Pero debía completarse el plan sin pérdida de tiempo. Así que Claudio gritó:

—¡Ahora, todos a por la fortaleza!

58

El general Aben Bazi fue advertido a tiempo de lo que estaba pasando en la parte occidental de la ciudad y puso su ejército en marcha, lo más rápido que pudo, para cruzar el puente y entrar en la fortaleza antes de que los rebeldes la tomasen. Pero, cuando todavía una parte de sus hombres se hallaban a este lado del río, apareció la hueste de los beréberes de Mahmud descendiendo por unos cerros y se les echó encima con ímpetu desbaratándoles en muy poco tiempo la retaguardia, en la cual estaba lo mejor de la caballería.

Muhamad iba entre los cordobeses y cabalgaba con los que todavía no habían cruzado el río. Cuando oyó el griterío a su espalda, miró hacia atrás y vio, sobre un montículo, a Mahmud a caballo, rodeado de sus jefes, vestidos todos con sus armaduras de cuero y sus largas capas claras. Y, al volver la vista hacia el puente, vio las espaldas de los jinetes que alcanzaban la cabecera y que, en vez de ir hacia la ciudadela, galopaban en una desenfrenada huida; porque las flechas, como un pedrisco, llovían sobre ellos. Delante de la fortaleza los caballos caían de rodillas aquí y allá, los jinetes rodaban por el suelo y, en un instante, bestias y hombres se amontonaron a los pies de los muros, en un indescriptible desorden.

Aben Bazi, que se esforzaba tratando de mantenerse sobre su montura, gritaba las órdenes con desesperación:

—¡Adelante! ¡Avanzad hacia la puerta! ¡Debemos entrar en la fortaleza!

Pero la puerta permanecía cerrada.

Cuando Muhamad llegó al final del puente, vio espantado cabezas abiertas, caras destrozadas y ojos saltados.
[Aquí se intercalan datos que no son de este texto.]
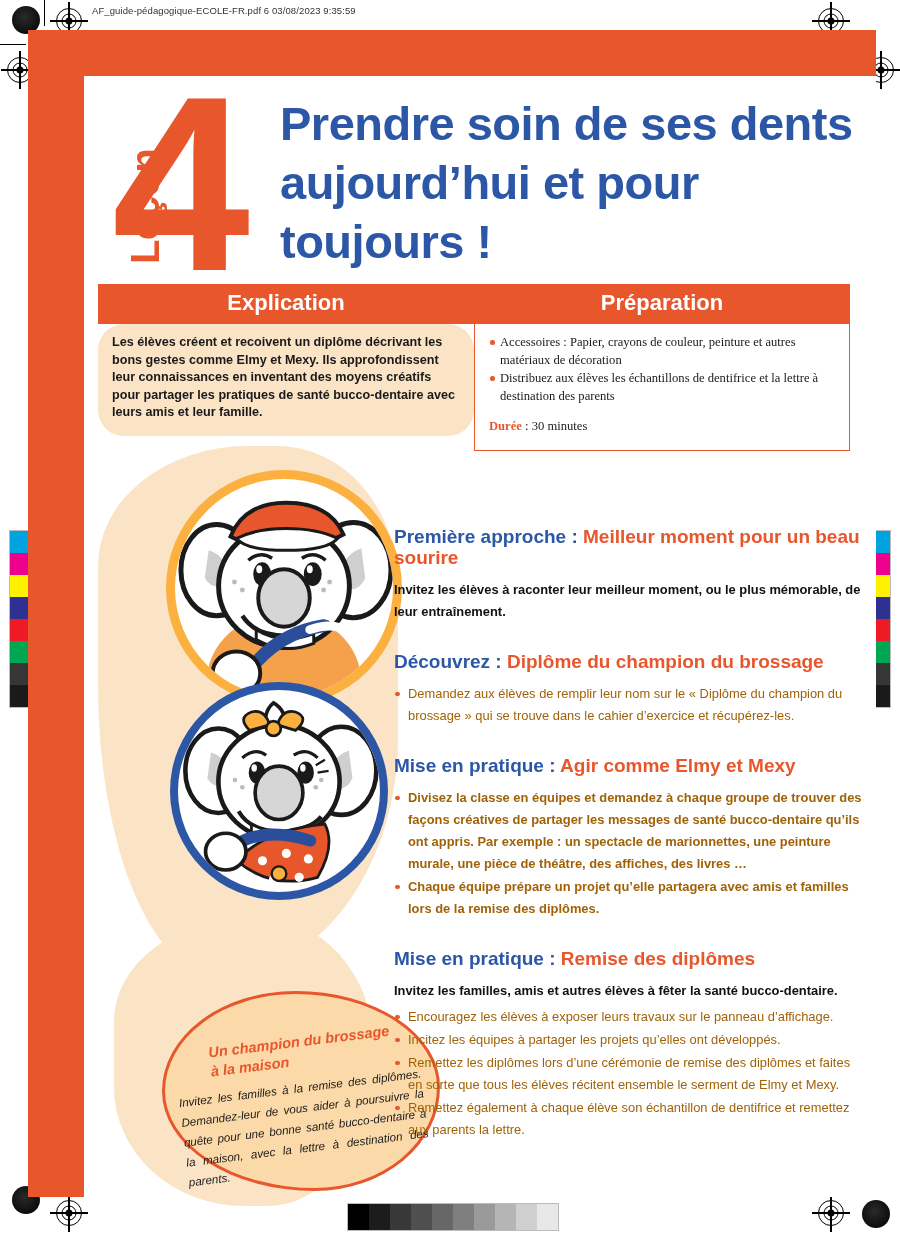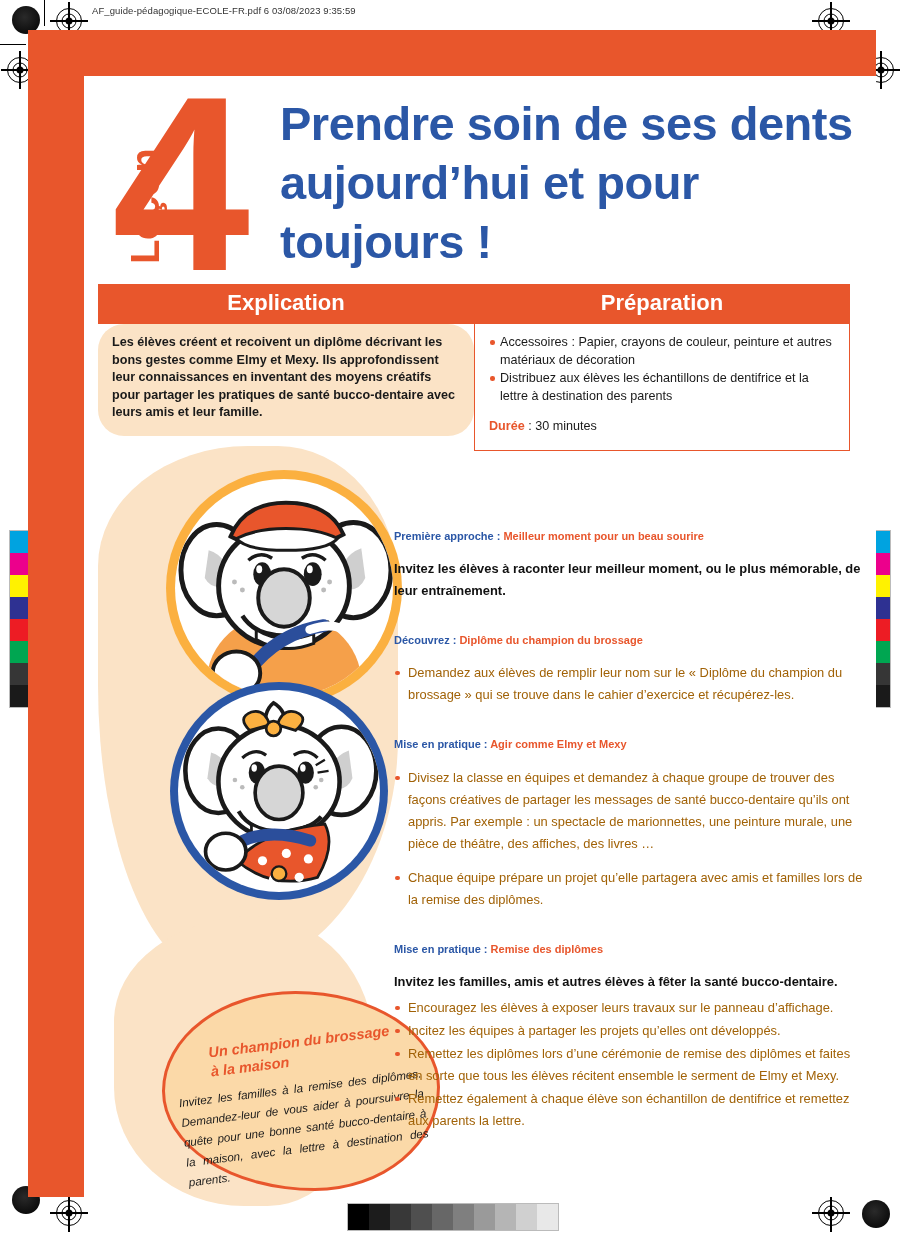--- a/index.html
+++ b/index.html
@@ -86,7 +86,7 @@
   }
   .box-body { padding:10px 14px 14px; font-size:12.6px; line-height:17.5px; color:#1a1a1a; }
   .box-expl .box-body { background:#FBE3C6; min-height:112px; font-weight:bold;border-radius:26px; }
-  .box-prep .box-body { background:#fff; border:1.2px solid #E8562C; border-top:none; min-height:112px; }
+  .box-prep .box-body { background:#fff; border:1.2px solid #E8562C; border-top:none; min-height:112px;font-family:Liberation Serif, serif; }
   .box-prep ul { list-style:none; }
   .box-prep li { position:relative; padding-left:11px; margin-bottom:1px; }
   .box-prep li:before {

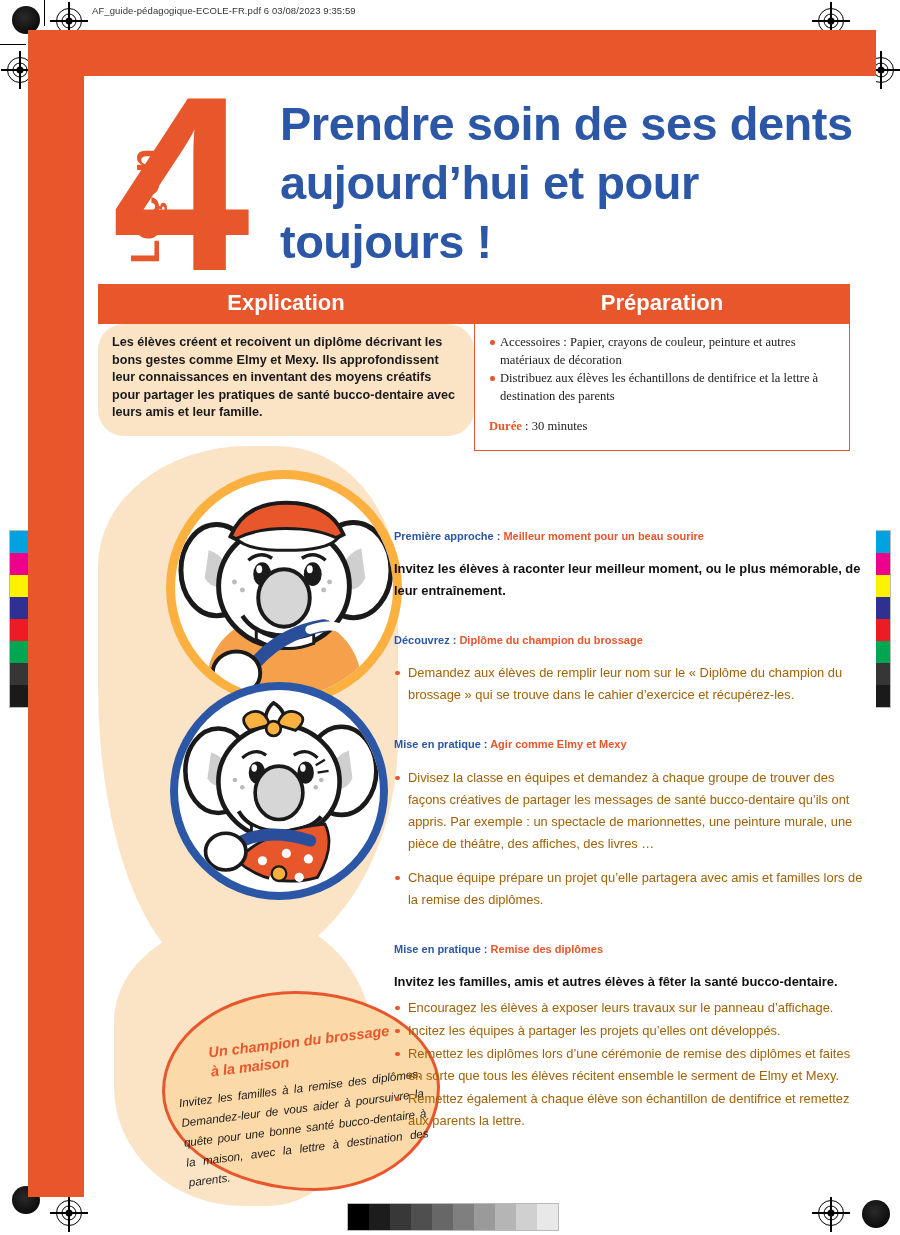--- a/index.html
+++ b/index.html
@@ -137,7 +137,7 @@
   
   .col { position:absolute; left:310px; top:80px; width:470px; }
   .sec { margin-bottom:12px; }
-  .sec-head { font-weight:bold; font-size:11px; line-height:21px; margin-bottom:11px; }
+  .sec-head { font-weight:bold; font-size:19px; line-height:21px; margin-bottom:11px; }
   .sec-head .lbl { color:#2B57A6; }
   .sec-head .val { color:#E8562C; }
   .para { font-size:12.9px; line-height:22px; color:#111; font-weight:bold; margin-bottom:4px; }

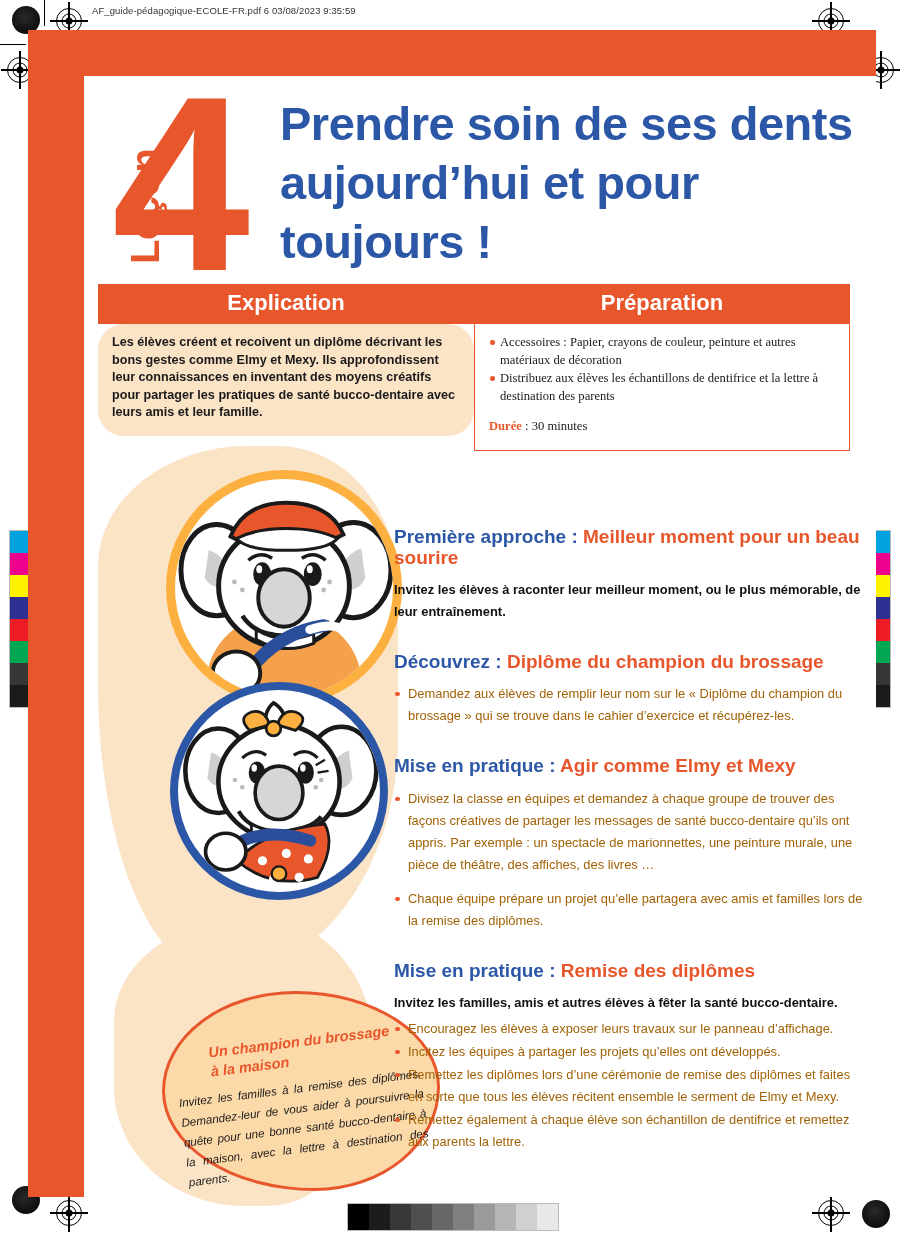--- a/index.html
+++ b/index.html
@@ -150,7 +150,7 @@
     content:""; position:absolute; left:1px; top:8.5px; width:4.5px; height:4.5px;
     border-radius:50%; background:#E8562C;
   }
-  ul.bullets li.b { font-weight:normal;margin-top:12px; }
+  ul.bullets li.b { font-weight:bold; }
   .sp-lg { height:16px; }
 </style>
 </head>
Allí, en medio de tal desastre, no sabía qué hacer, y durante un fugaz momento sintió que iba a morir. Entonces tiró de las riendas de su caballo para dar la vuelta y regresar, pero los que empujaban desde atrás huyendo de los beréberes se lo impedían. Solo cabía avanzar hacia la muerte o huir por la orilla del río, por donde ya galopaba una larga fila de soldados cordobeses para ponerse a salvo.